[Records from a data collection]
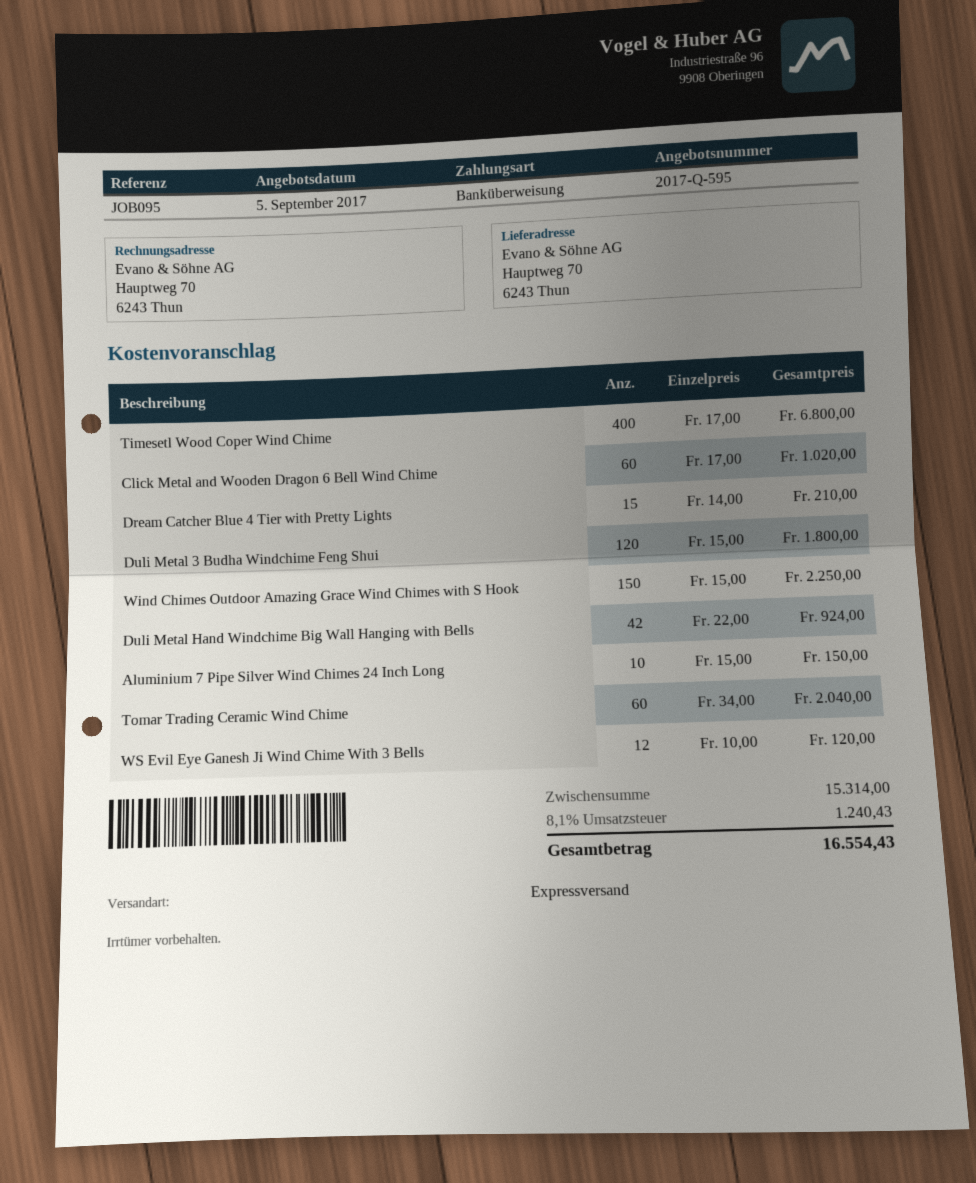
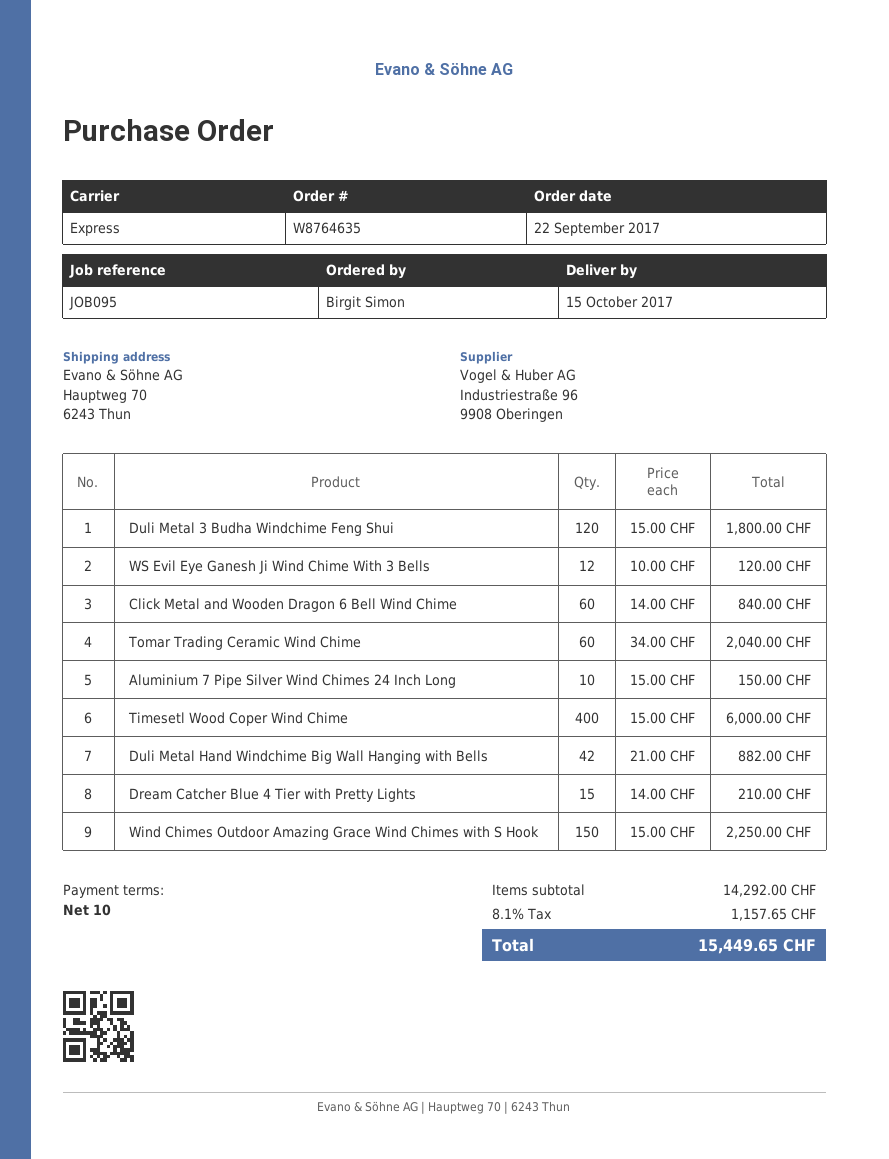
Timesetl Wood Coper Wind Chime: 400 x 17.00 = 6800.00 -> 400 x 15.00 = 6000.00
Click Metal and Wooden Dragon 6 Bell Wind Chime: 60 x 17.00 = 1020.00 -> 60 x 14.00 = 840.00
Duli Metal Hand Windchime Big Wall Hanging with Bells: 42 x 22.00 = 924.00 -> 42 x 21.00 = 882.00
subtotal: 15314.00 -> 14292.00
tax: 8.1% = 1240.43 -> 8.1% = 1157.65
total: 16554.43 -> 15449.65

** Task item **
What should appear is an exact copy of the lines from the one with "Click Metal and" through the end of the entries above, ends included, and no other text.

** Solution for this exercise **
Click Metal and Wooden Dragon 6 Bell Wind Chime: 60 x 17.00 = 1020.00 -> 60 x 14.00 = 840.00
Duli Metal Hand Windchime Big Wall Hanging with Bells: 42 x 22.00 = 924.00 -> 42 x 21.00 = 882.00
subtotal: 15314.00 -> 14292.00
tax: 8.1% = 1240.43 -> 8.1% = 1157.65
total: 16554.43 -> 15449.65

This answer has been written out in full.